Unable to answer, but entirely conscious of a presence near him, he had presence of mind enough to reiterate a mental question. His voiceless question was fully understood, for again the familiar voice spoke:

“I am not dead, my husband; but I am lost to you. Not of my own seeking has this treachery been to thee, O beloved. The friend into whose care you gave me has acquired the power over me that you alone possessed, that power sacred to our first meeting and our happy love. Why did you leave me in the power of a fiend in human shape, to search for gold? There are worse things in life than poverty.”

Calming the frenzy of his thoughts by a strong effort, Reuel continued his mental questions until the whole pitiful story was his. He knew not how long he continued in this communion. Over and over he turned the story he had learned in the past few hours. Ungovernable rage against his false friend possessed him. “Blind, fool, dupe, dotard!” he called himself, not to have seen the treachery beneath the mask of friendship. And then to leave her helpless in the hands of this monster, who had not even spared his own betrothed to compass his love for another.

But at least revenge was left him. He would return to America and confront Aubrey Livingston with his guilt. But how to get away from the hidden city.
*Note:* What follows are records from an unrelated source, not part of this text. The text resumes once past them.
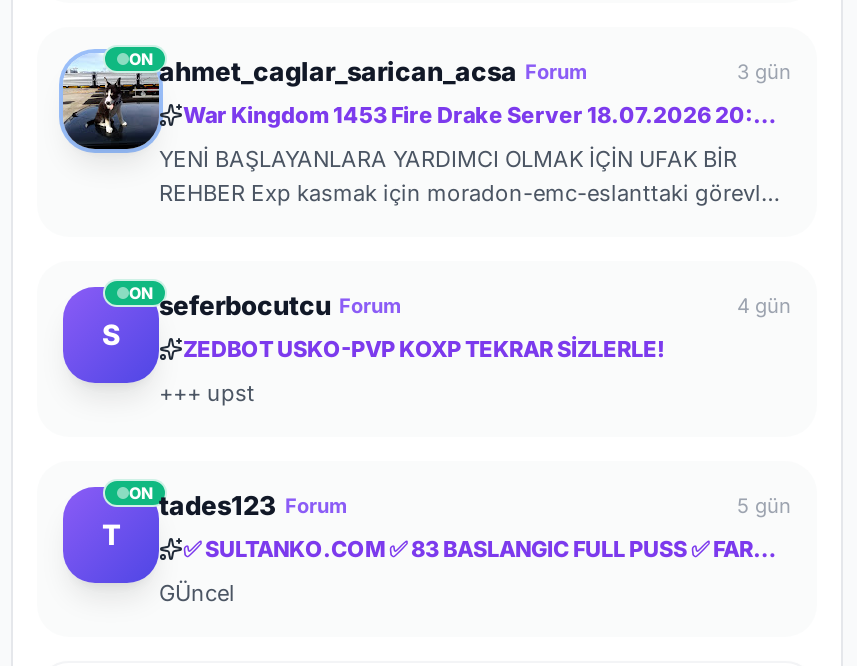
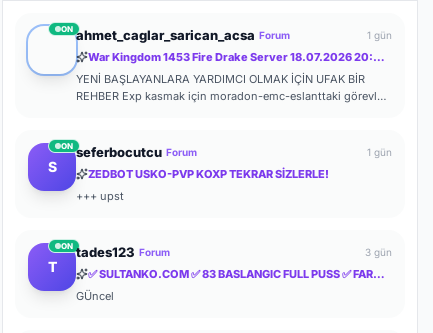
- [image]
+ [image]

- 3 gün
+ 1 gün

- 4 gün
+ 1 gün

- 5 gün
+ 3 gün
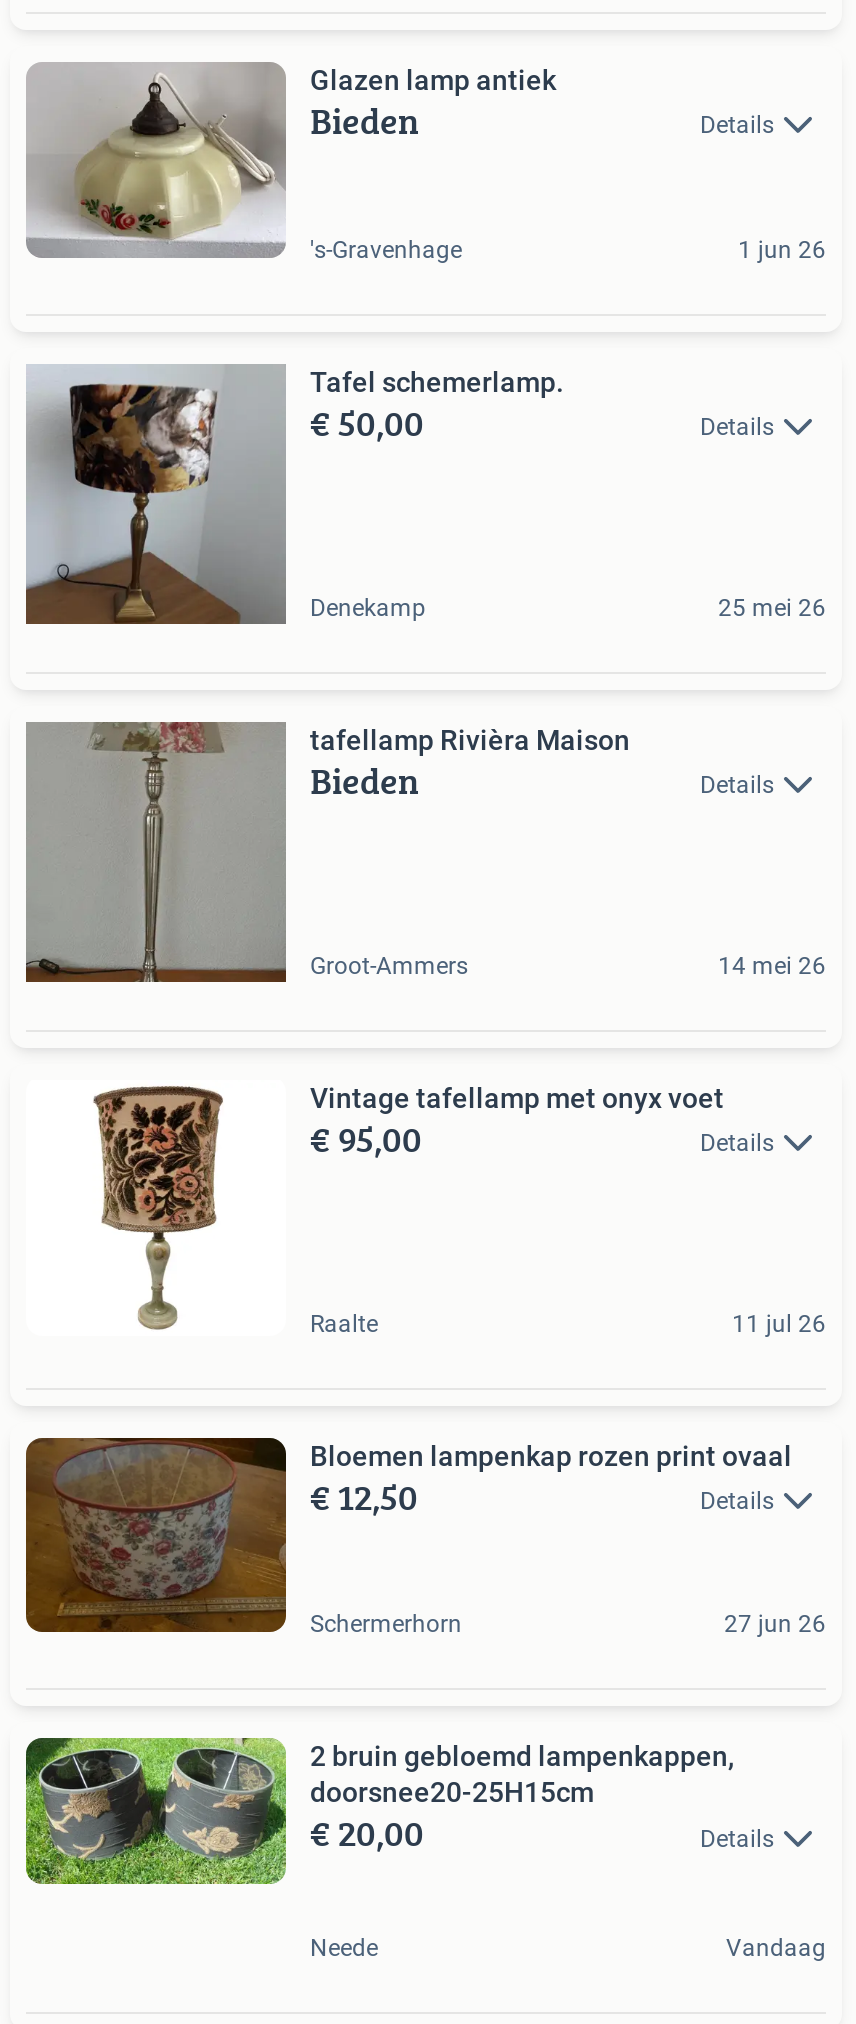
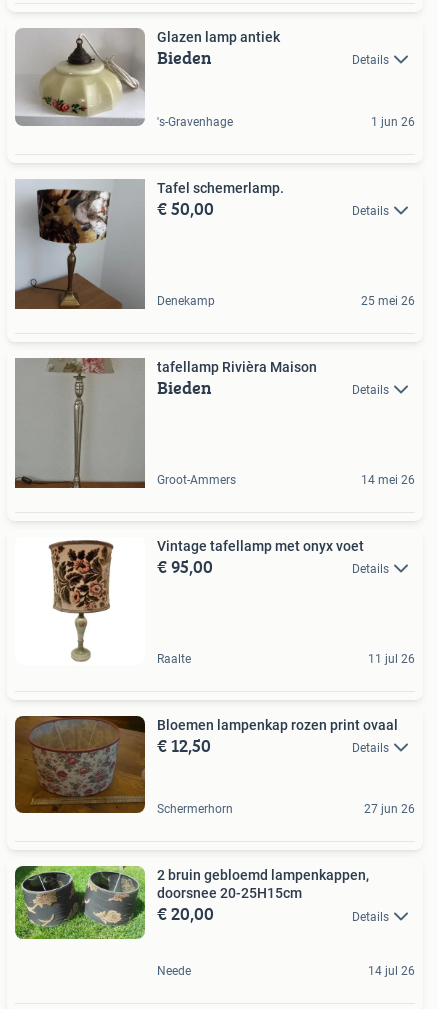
- doorsnee20-25H15cm
+ doorsnee 20-25H15cm

- Vandaag
+ 14 jul 26
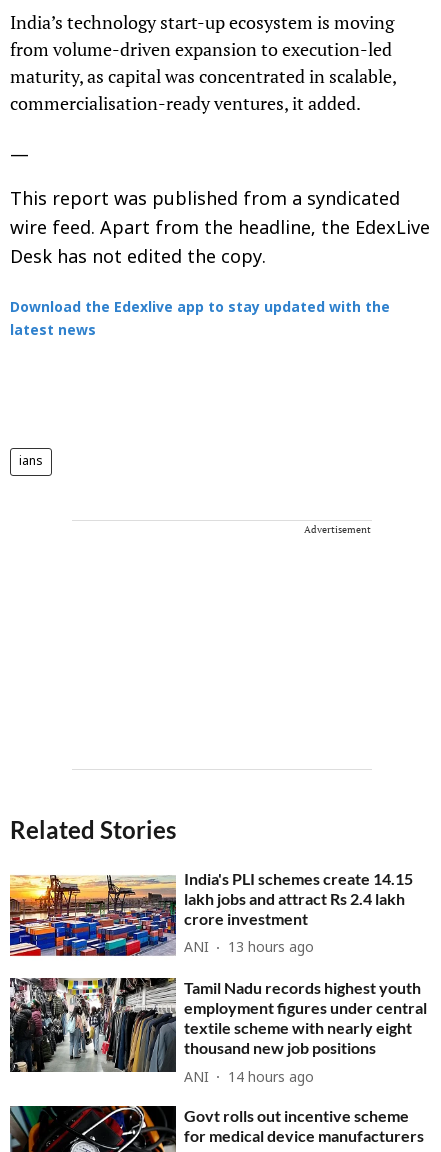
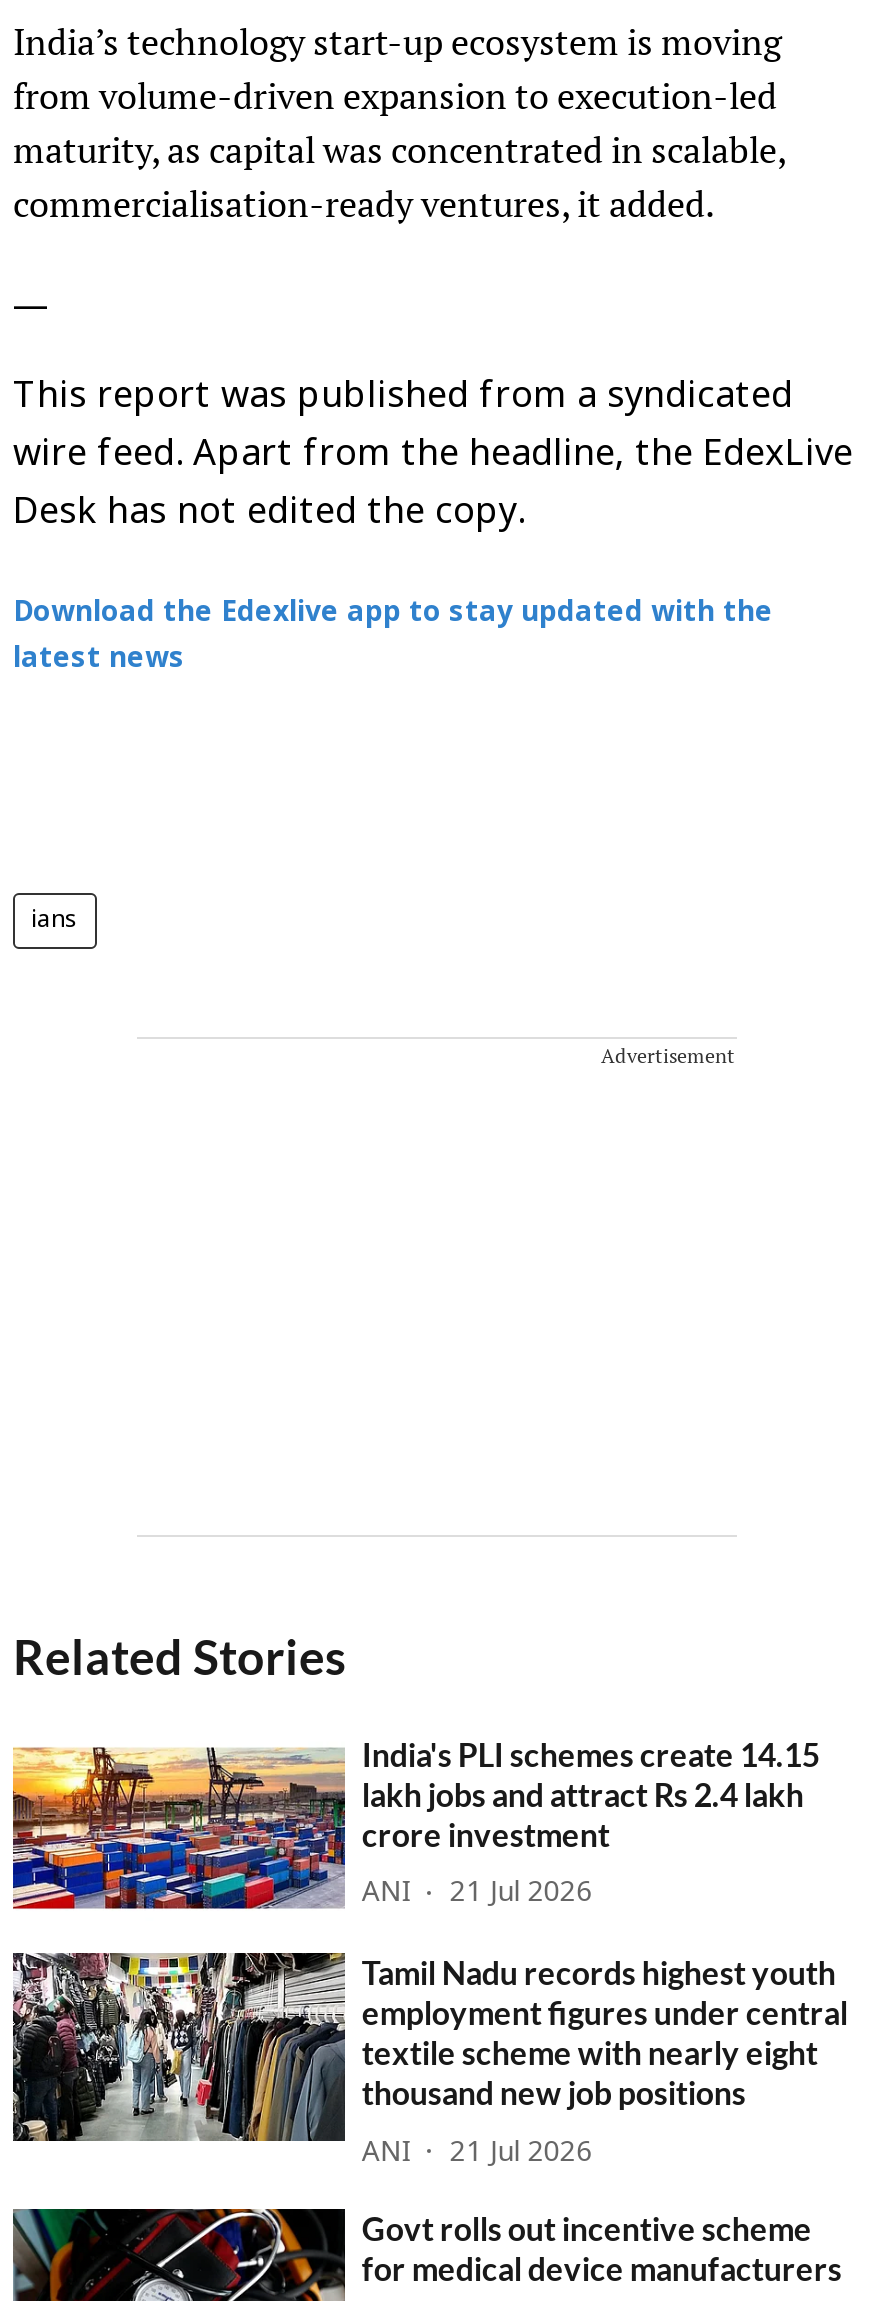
- ANI 13 hours ago
+ ANI 21 Jul 2026

- ANI 14 hours ago
+ ANI 21 Jul 2026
He knew that virtually he was a prisoner.

Still turning over ways and means, he fell into an uneasy slumber, from which he was aroused by a dreadful shriek.

CHAPTER XVIII.

It was now two months since Reuel’s strange disappearance from the camp of the explorers. Day after day they had searched every inch of the ground within and about the pyramids, with no success. Charlie Vance was inconsolable, and declared his intention of making his home at Meroe until Reuel was found. He scouted the idea of his death by falling a prey to wild beasts, and hung about the vicinity of the Great Pyramid with stubborn persistence. He was no longer the spoiled darling of wealth and fashion, but a serious-minded man of a taciturn disposition.

He spent money like water in his endeavor to find the secret passage, believing that it existed, and that in it Reuel was lost.

One morning he and Jim Titus laid bare a beautifully worked marble wall, built of fine masonry, with even blocks, each a meter and a half long, and below the exquisitely worked moulding two further layers of well-worked calcareous stone. The whole formed a foundation for a structure which had fallen into ruins about two and a half meters high. But this wall continued for thirteen meters only, and then returned at right angles at each end. On the inner side this marble structure was backed by large blocks of calcareous stone, and in the inner angles, they had with much labor to break up and remove two layers of blocks superimposed at right angles, one upon another. The entire party was much puzzled to learn what this structure could have been.

Sculptures and paintings lined the walls. As usual, there was a queen, attired in a long robe. The queen had in one hand the lash of Osiris and in the other a lotus flower.